(RECORDS)
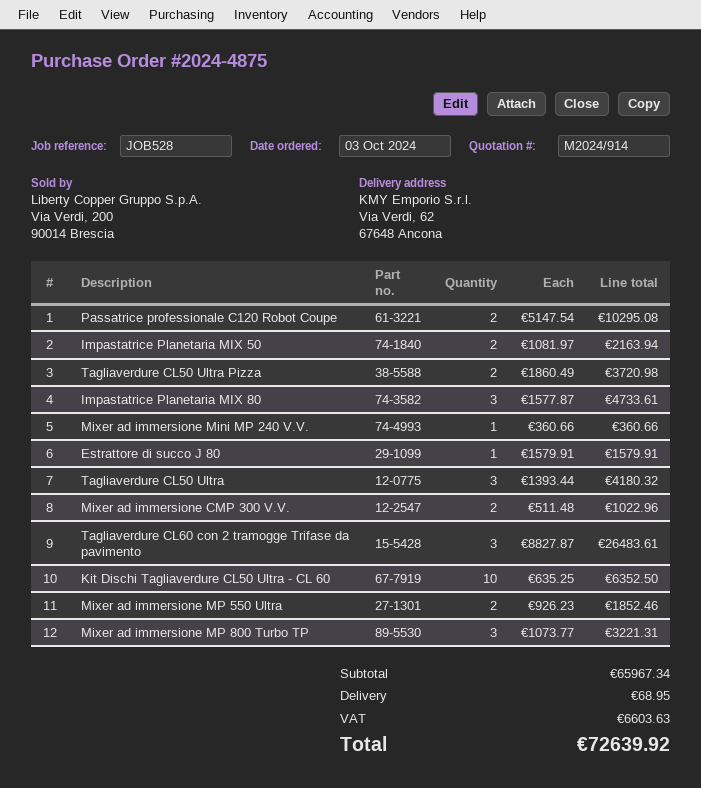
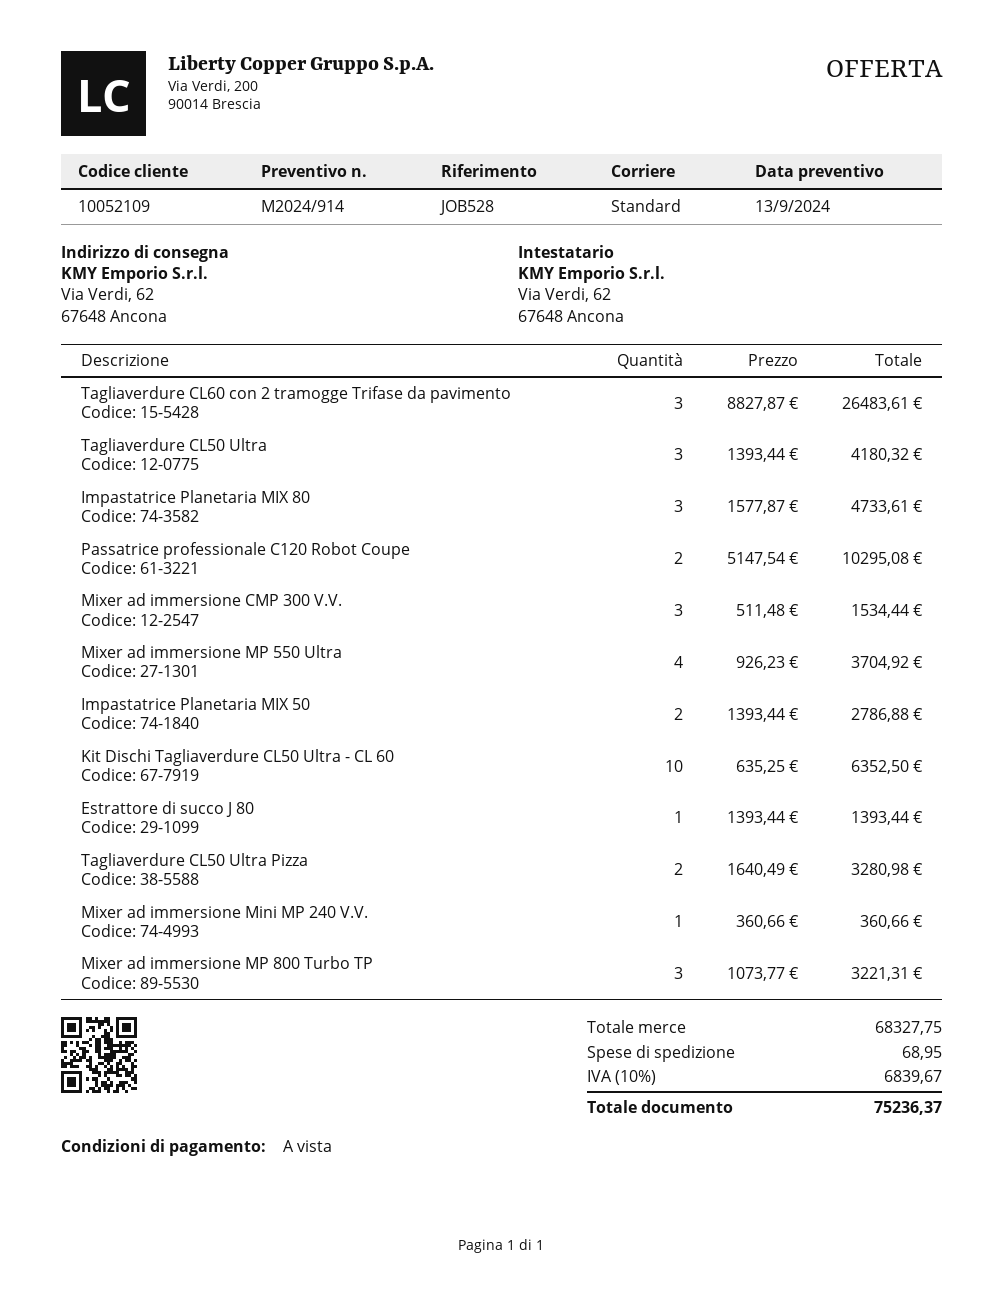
Impastatrice Planetaria MIX 50: 2 x 1081.97 = 2163.94 -> 2 x 1393.44 = 2786.88
Tagliaverdure CL50 Ultra Pizza: 2 x 1860.49 = 3720.98 -> 2 x 1640.49 = 3280.98
Estrattore di succo J 80: 1 x 1579.91 = 1579.91 -> 1 x 1393.44 = 1393.44
Mixer ad immersione CMP 300 V.V.: 2 x 511.48 = 1022.96 -> 3 x 511.48 = 1534.44
Mixer ad immersione MP 550 Ultra: 2 x 926.23 = 1852.46 -> 4 x 926.23 = 3704.92
subtotal: 65967.34 -> 68327.75
tax: 6603.63 -> 6839.67
total: 72639.92 -> 75236.37

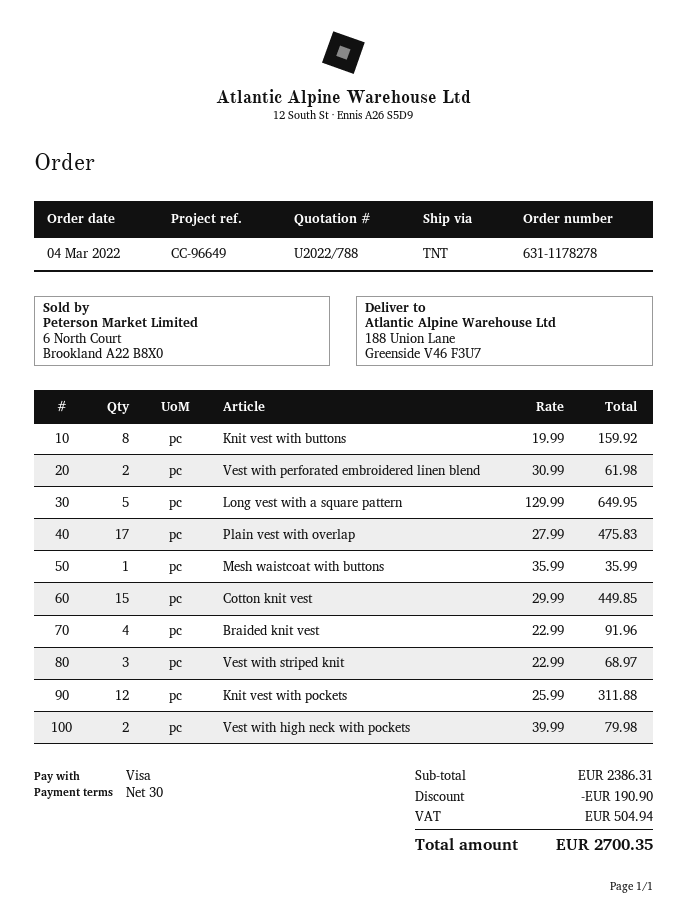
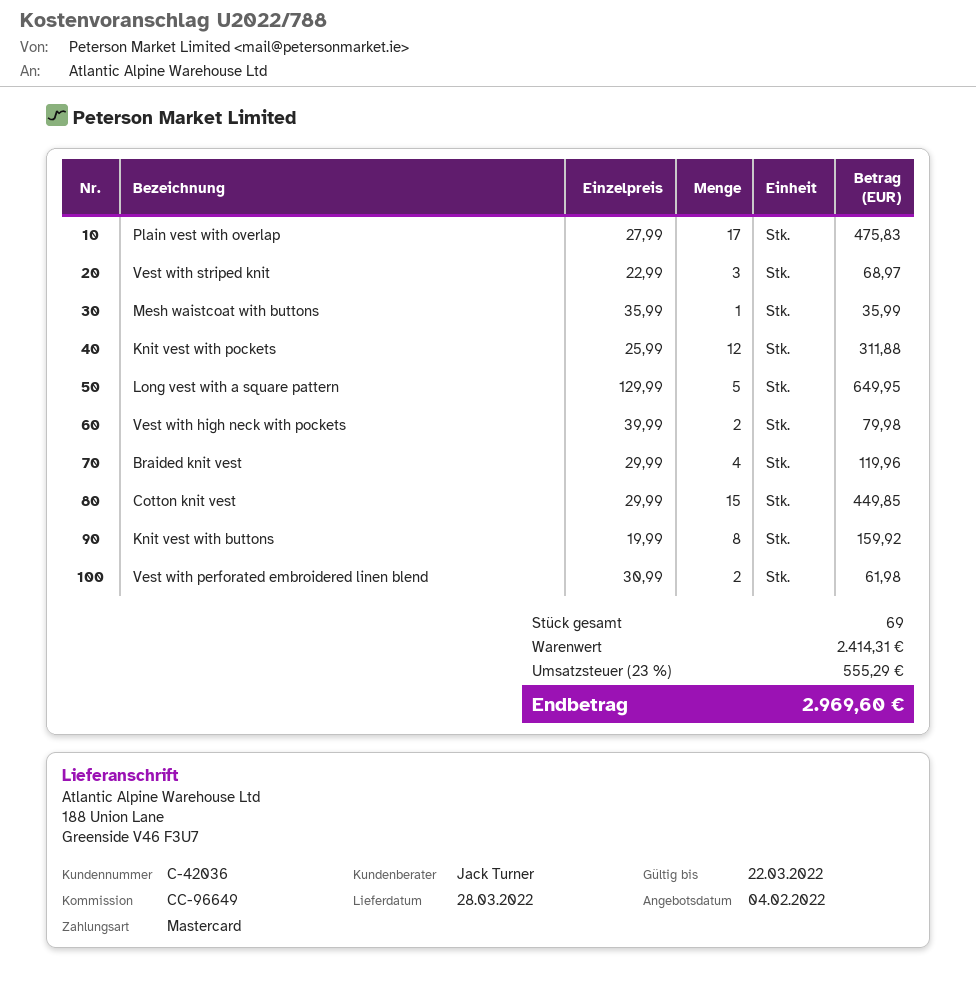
payment method: Visa -> Mastercard
Braided knit vest: 4 x 22.99 = 91.96 -> 4 x 29.99 = 119.96
subtotal: 2386.31 -> 2414.31
discount: 190.90 -> none
tax: 504.94 -> 555.29
total: 2700.35 -> 2969.60

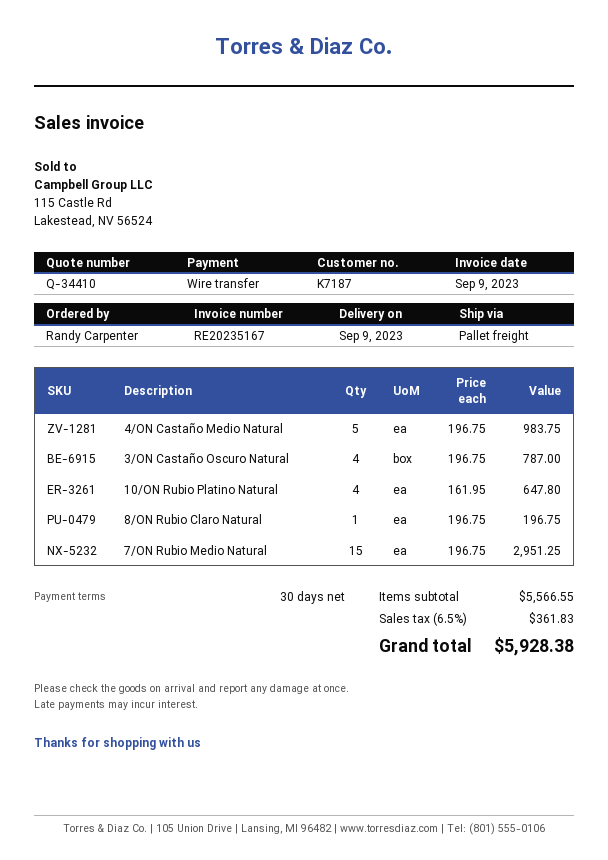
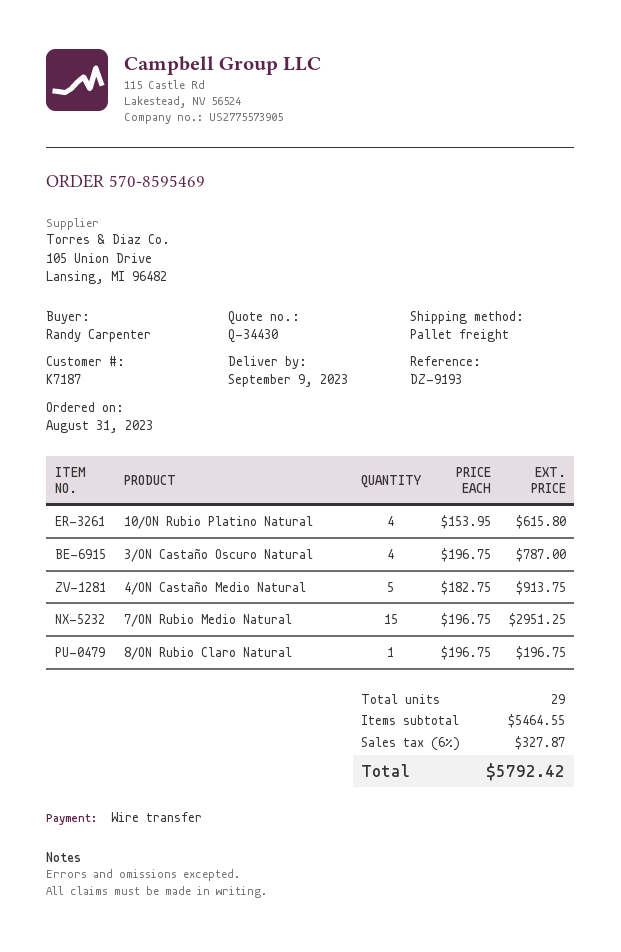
quote number: Q-34410 -> Q-34430
4/ON Castaño Medio Natural: 5 x 196.75 = 983.75 -> 5 x 182.75 = 913.75
10/ON Rubio Platino Natural: 4 x 161.95 = 647.80 -> 4 x 153.95 = 615.80
subtotal: 5566.55 -> 5464.55
tax: 6.5% = 361.83 -> 6% = 327.87
total: 5928.38 -> 5792.42

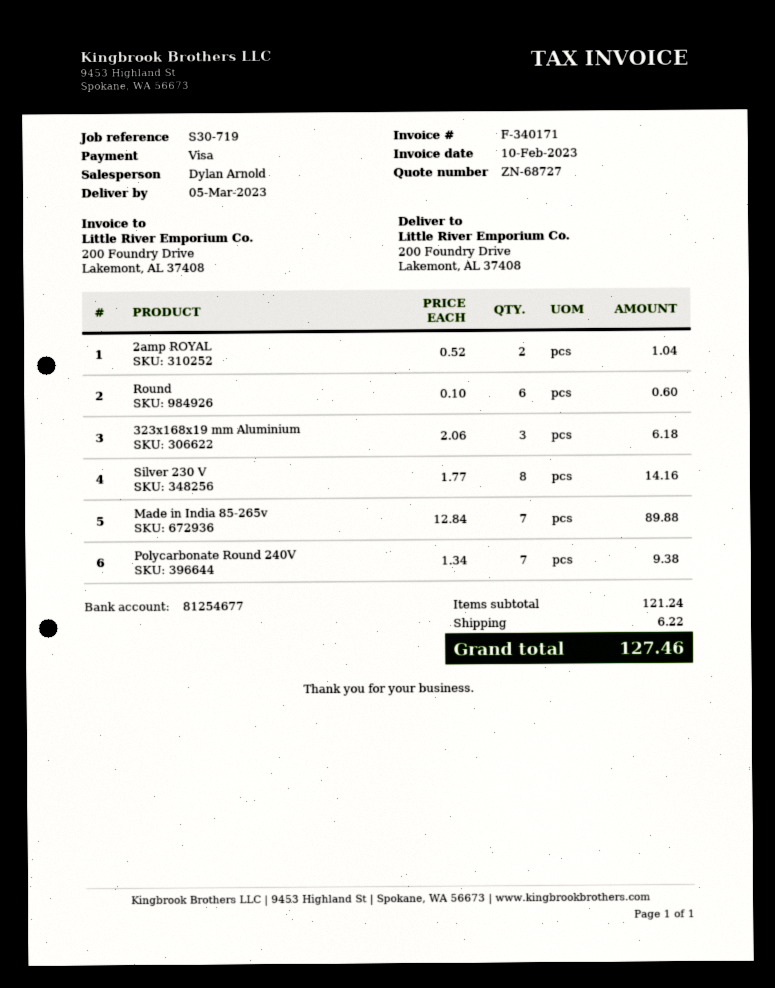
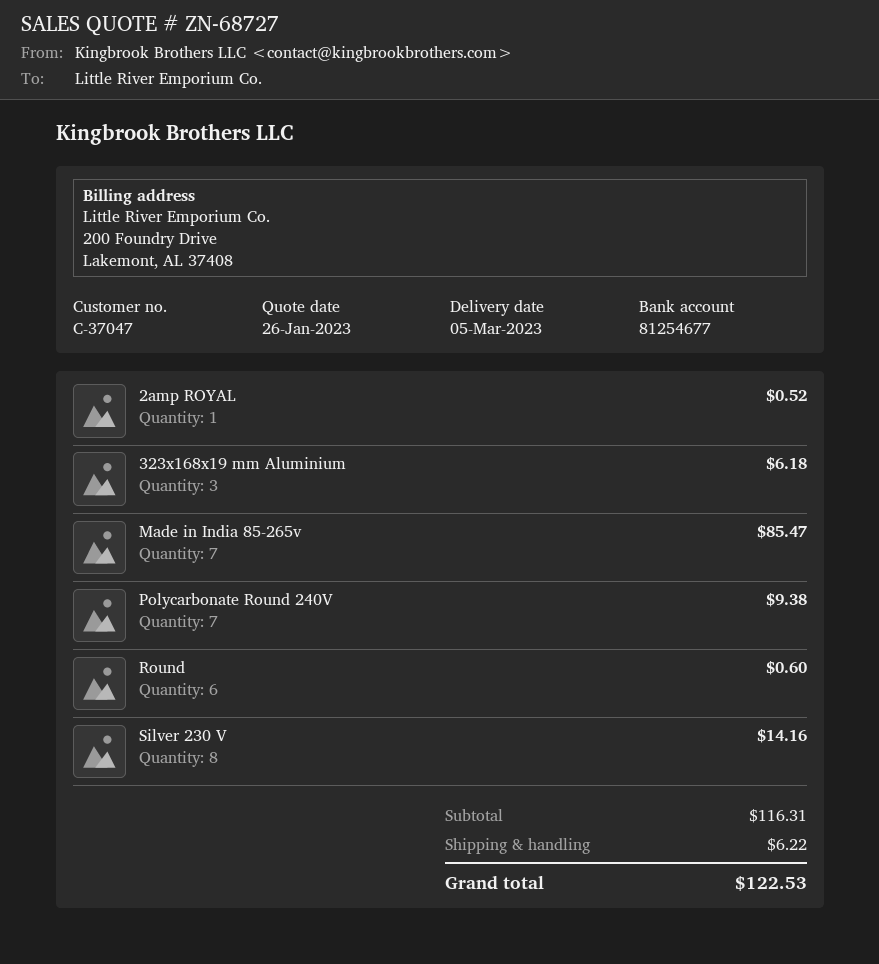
2amp ROYAL: 2 for 1.04 -> 1 for 0.52
Made in India 85-265v: 7 for 89.88 -> 7 for 85.47
subtotal: 121.24 -> 116.31
total: 127.46 -> 122.53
(End RECORDS)
(WHAT TO PRODUCE): The answer should be one number: how many lines in the data contain the word "Ultra".

(FINISHED EXERCISE): 2